I have a script that extracts daily time series data and static data for the individual constituents of the ETF IEAC.L over a 10-year period. Currently, I’m fetching the data day by day for each of roughly 4000 constituents, which makes the process very slow — a test for a single day already took about 1 hour.
My current approach:
# Configuartions
etf_ric = "IEAC.L"
snapshot_date = "2025-04-30"
start_ts = "2015-04-30"
end_ts = "2025-04-30"
# Holding and static fields
fields_holdings = ["TR.FundHoldingRIC", "TR.FundHoldingName", "TR.FundLatestFilingDate"]
static_fields = [
"TR.CommonName", "TR.ISIN", "TR.FIIssuerName", "TR.TRBCEconomicSector",
"TR.TRBCBusinessSector", "TR.TRBCIndustryGroup", "TR.FiCountryName",
"TR.FIMaturityDate", "TR.FiFaceIssuedTotal", "TR.FiIssueDate",
"TR.FiIssuerCountry", "TR.FILiquidationRank", "TR.FI.Group", "TR.FI.Rank",
"TR.CouponRate", "TR.FiCouponFrequency", "TR.FiCouponFrequencyDescription",
"TR.FiFirstCouponDate", "TR.FiLastCouponDate", "TR.ADF_COUPON",
"TR.FiMaturityStandardYield", "TR.MACAULAYDURATION"
]
# --- 1. Extract constituents from a single date ---
parameters = {
"SDate": snapshot_date,
"EDate": snapshot_date,
"Frq": "D",
"EndNum": 4000
}
holdings = rd.get_data([etf_ric], fields=fields_holdings, parameters=parameters)

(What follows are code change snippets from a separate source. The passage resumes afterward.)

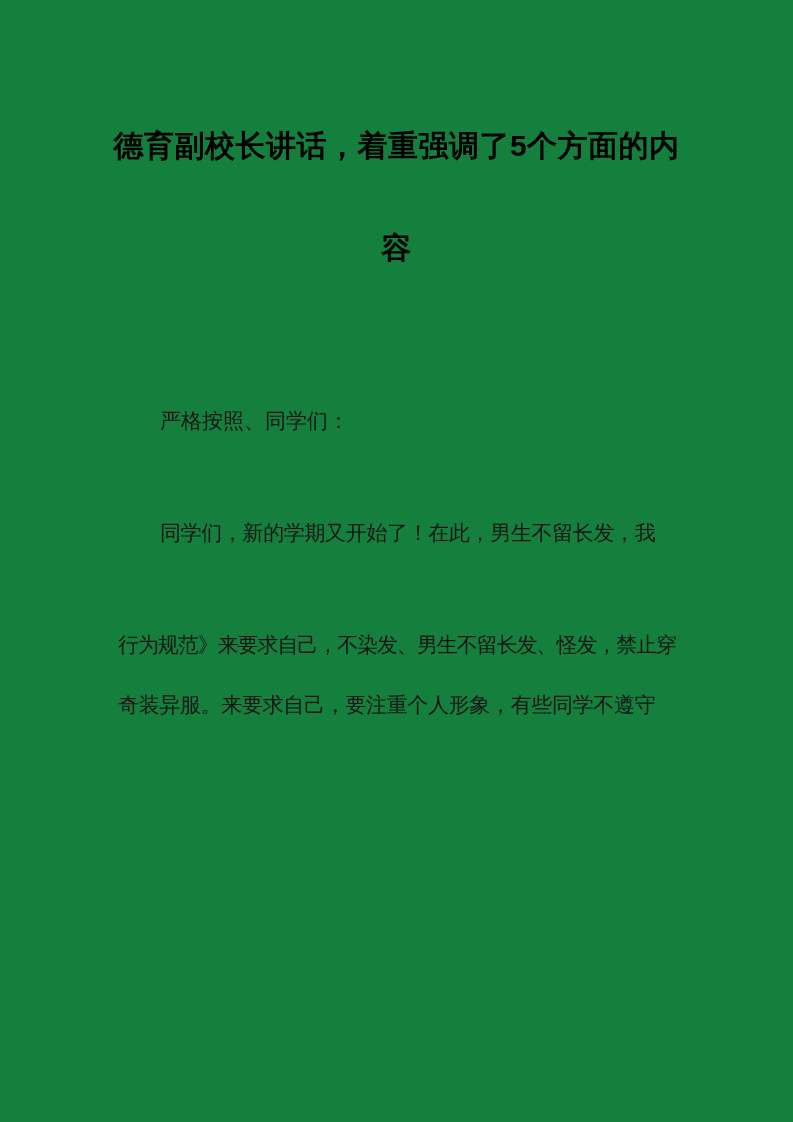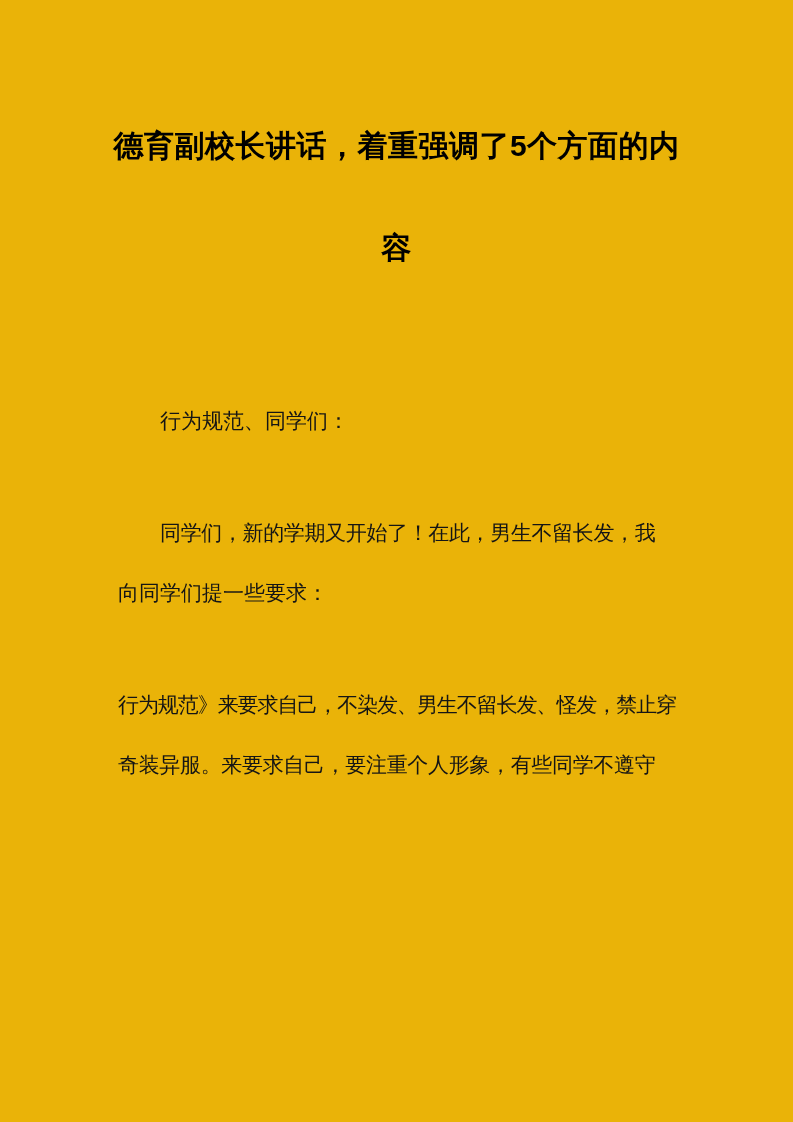--- a/index.html
+++ b/index.html
@@ -12,7 +12,7 @@
     width: 793px;
     height: 1122px;
     margin: 0 auto;
-    background: #eab308;
+    background: #15803d;
     overflow: hidden;
     color: #000000;
     font-family: "Liberation Sans", sans-serif;

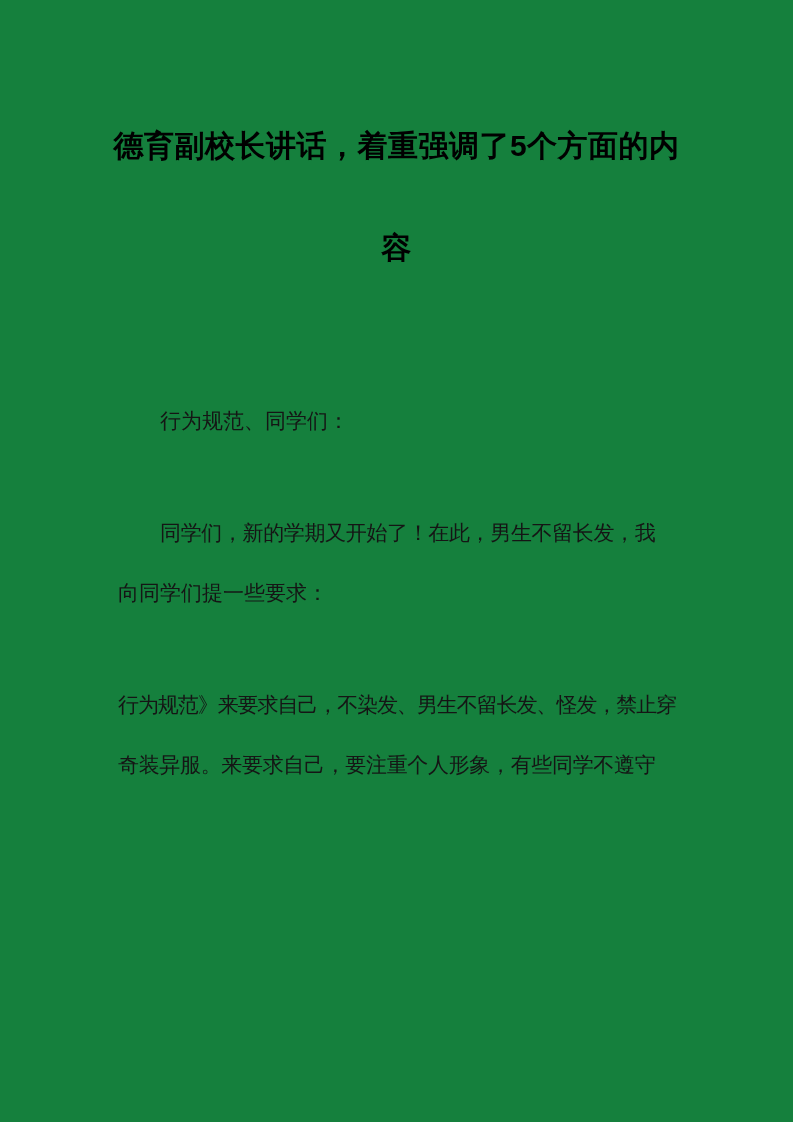--- a/index.html
+++ b/index.html
@@ -63,7 +63,7 @@
   <div class="doc-body">
 
     <p class="para">
-      <span class="line ind"><span class="txt">行为规范、同学们：</span></span>
+      <span class="line ind"><span class="txt">严格按照、同学们：</span></span>
     </p>
 
 

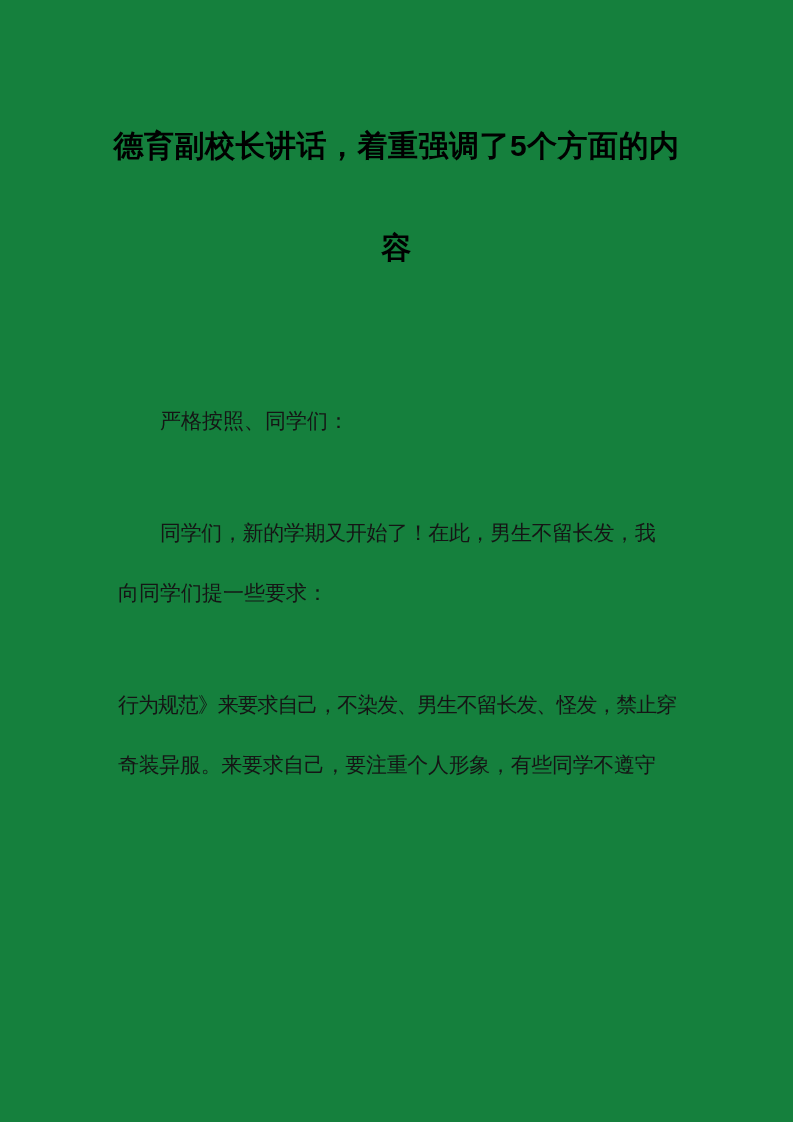--- a/index.html
+++ b/index.html
@@ -69,7 +69,6 @@
 
     <p class="para">
       <span class="line ind just"><span class="txt" style="letter-spacing: -0.36px;">同学们，新的学期又开始了！在此，男生不留长发，我</span></span>
-      <span class="line"><span class="txt">向同学们提一些要求：</span></span>
     </p>
 
     <p class="para">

df_holdings = holdings.dropna(subset=["Holding RIC"])
df_holdings = df_holdings[df_holdings["Holding RIC"].str.strip() != ""]
print(f"Total unique holdings found: {df_holdings['Holding RIC'].nunique()}")
# --- 2. Static data ---
unique_rics = df_holdings["Holding RIC"].astype(str).unique().tolist()
def fetch_static_data(rics, fields, chunk_size=500):
dfs = []
for i in range(0, len(rics), chunk_size):
chunk = rics[i:i + chunk_size]
try:
df_chunk = rd.get_data(chunk, fields)
dfs.append(df_chunk)
except Exception as e:
print(f"Error static data: {e}")
time.sleep(1)
return pd.concat(dfs, ignore_index=True)
df_static = fetch_static_data(unique_rics, static_fields)
# --- 3. Daily ime series ---
ts_data_list = []
for ric in unique_rics:
try:
df_ts = rd.get_history(universe=ric, start=start_ts, end=end_ts)
if df_ts is not None and not df_ts.empty:
df_ts = df_ts.reset_index()
df_ts["RIC"] = ric
ts_data_list.append(df_ts)
print(f"OK: {ric}")
except Exception as e:
print(f"Error time series {ric}: {e}")
time.sleep(1)
df_ts_all = pd.concat(ts_data_list, ignore_index=True)
# --- 4. Merge and Export ---
df_final = df_ts_all.merge(df_static, how="left", left_on="RIC", right_on="Instrument")
df_final_sorted = df_final.sort_values(by=["Date", "RIC"]).reset_index(drop=True)
df_final_sorted.to_csv("IEAC_static_and_timeseries_data.csv", index=False)
print("File saved: IEAC_static_and_timeseries_data.csv")
- Get ETF holdings snapshot for a given date (~4000 instruments)
- Retrieve static data for all constituents in chunks
- Retrieve daily historical data for each constituent individually over 10 years
- Merge and export the data
I’m wondering if there are more efficient ways to speed up the extraction, for example by using batch requests, multithreading or multiprocessing, or any built-in API features I might be missing.
Would appreciate any advice on optimizing this workflow or examples of best practices with the Refinitiv Data API for this kind of large-scale data extraction.
Thanks!